Exercise objective
Read each of the lines below and tally those with "will"; the tally is the whole answer.

*** Opening of Extracted records ***

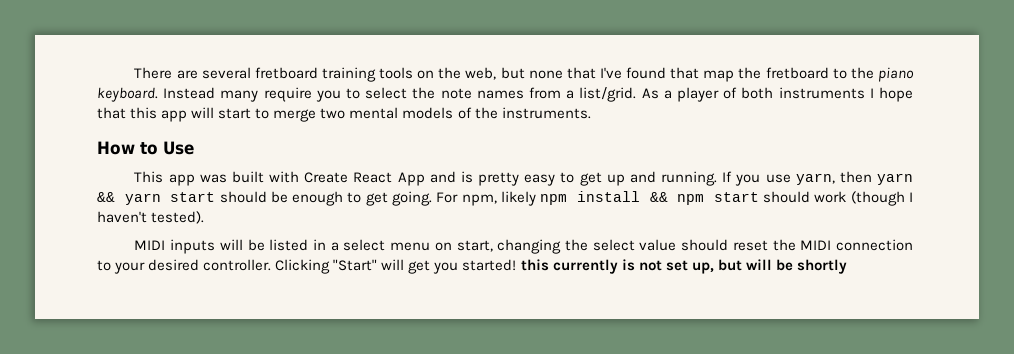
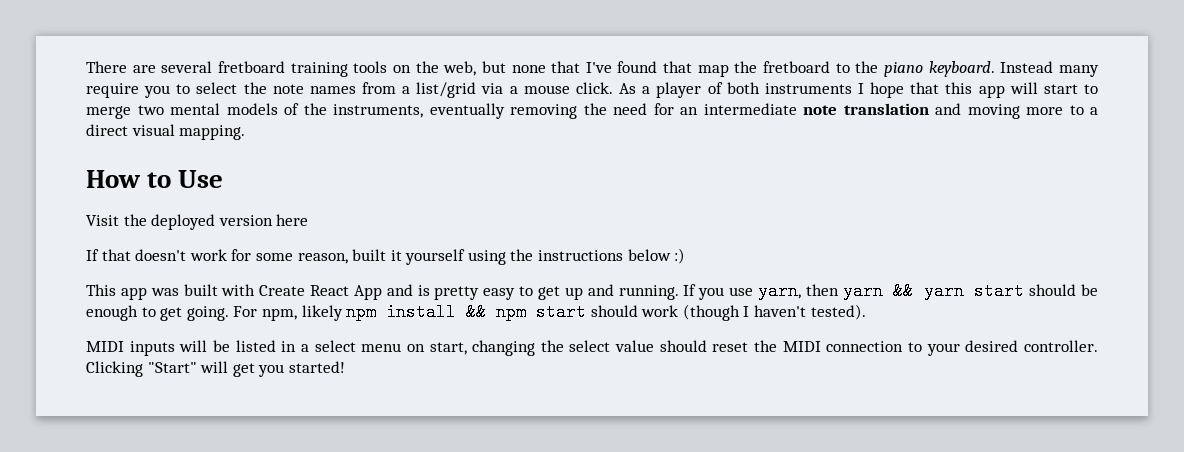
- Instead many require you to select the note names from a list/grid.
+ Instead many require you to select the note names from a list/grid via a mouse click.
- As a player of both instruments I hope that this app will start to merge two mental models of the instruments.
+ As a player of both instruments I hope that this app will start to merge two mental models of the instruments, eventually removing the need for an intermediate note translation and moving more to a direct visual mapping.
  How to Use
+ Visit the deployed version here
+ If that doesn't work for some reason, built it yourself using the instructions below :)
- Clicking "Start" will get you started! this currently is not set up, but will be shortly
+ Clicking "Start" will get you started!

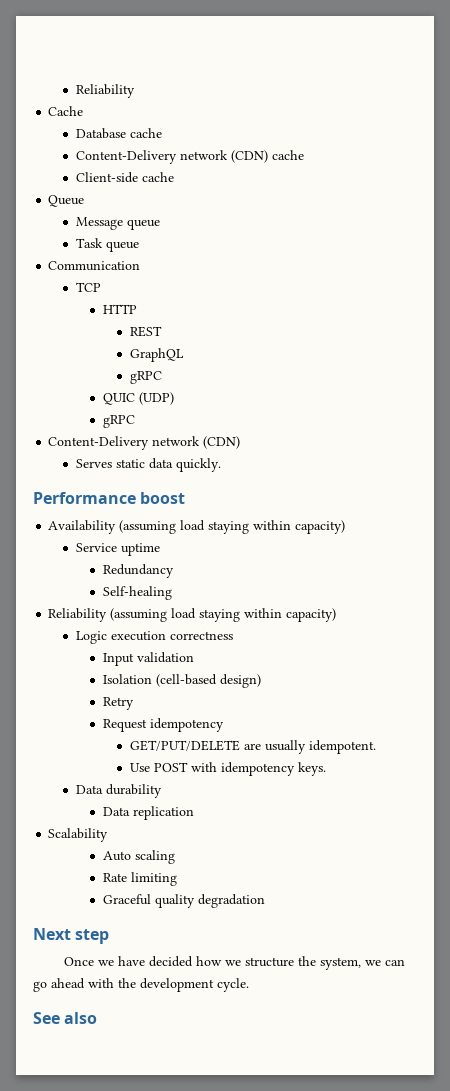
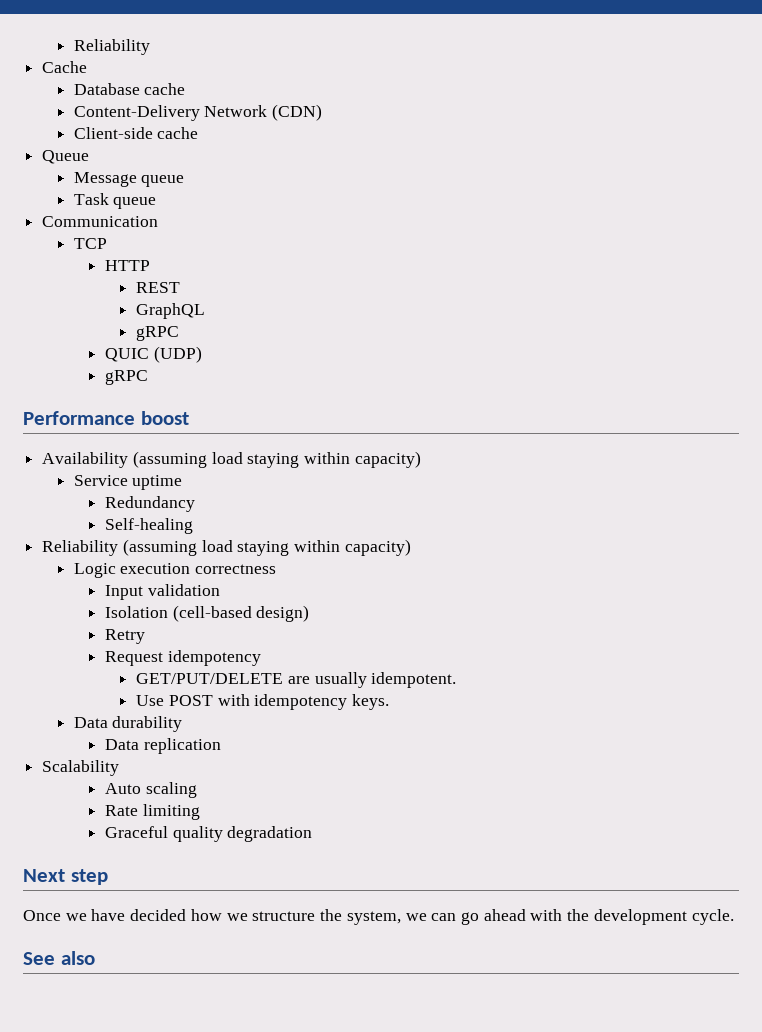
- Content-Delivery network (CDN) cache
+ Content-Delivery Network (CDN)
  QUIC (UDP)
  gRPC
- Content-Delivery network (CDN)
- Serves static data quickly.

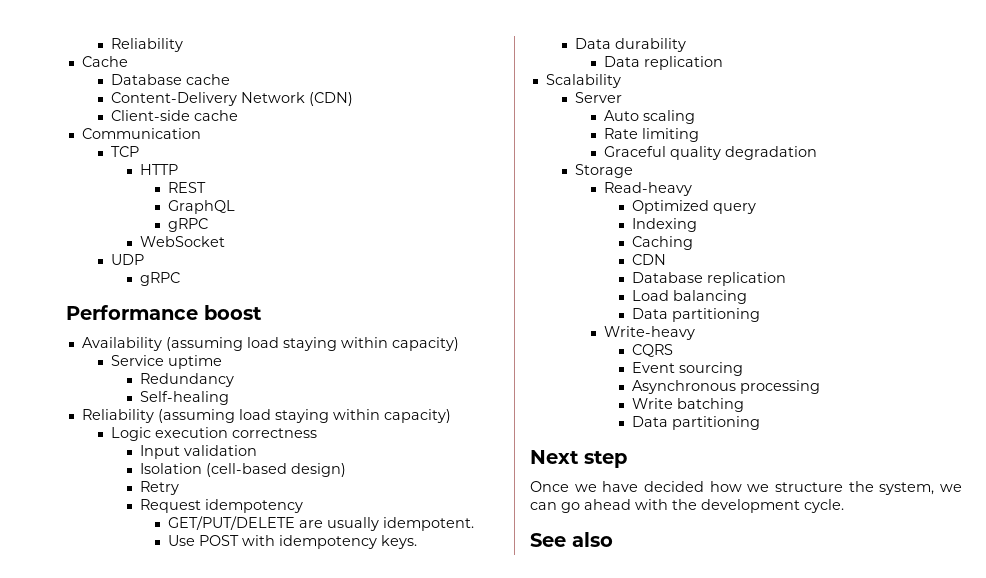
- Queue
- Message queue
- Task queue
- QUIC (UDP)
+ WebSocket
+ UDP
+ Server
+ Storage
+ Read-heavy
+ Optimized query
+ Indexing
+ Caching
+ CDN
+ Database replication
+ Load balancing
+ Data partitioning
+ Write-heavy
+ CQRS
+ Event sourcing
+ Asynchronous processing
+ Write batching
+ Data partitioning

*** Close of Extracted records ***
*** Opening of Extracted records ***

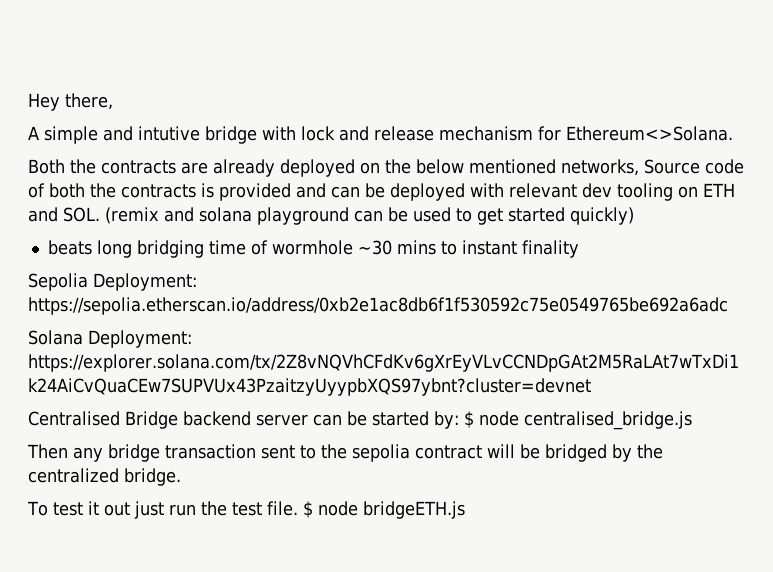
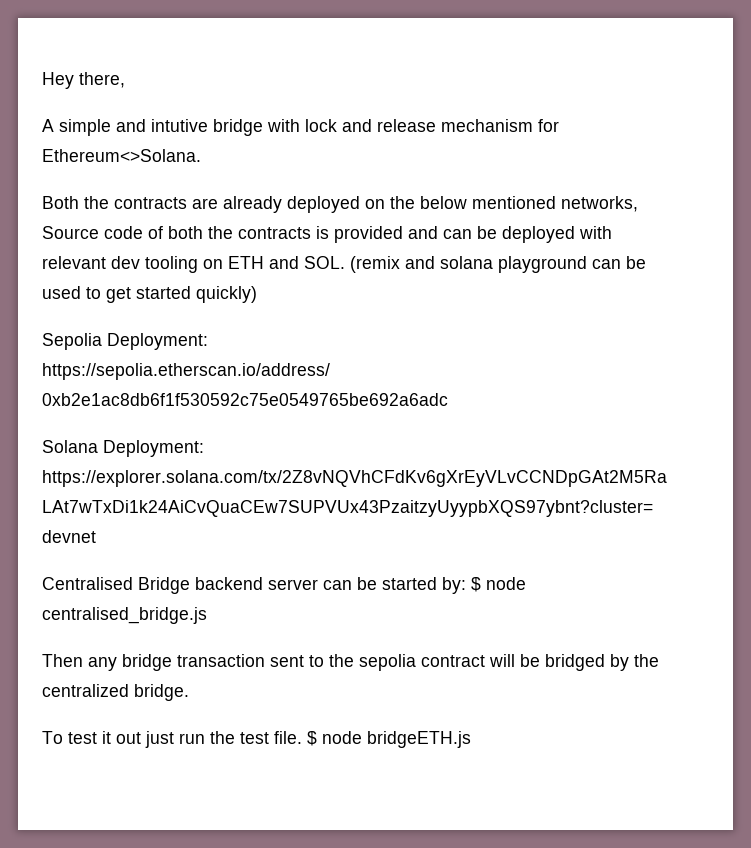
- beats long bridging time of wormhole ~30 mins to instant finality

*** Close of Extracted records ***

Solution to this problem
4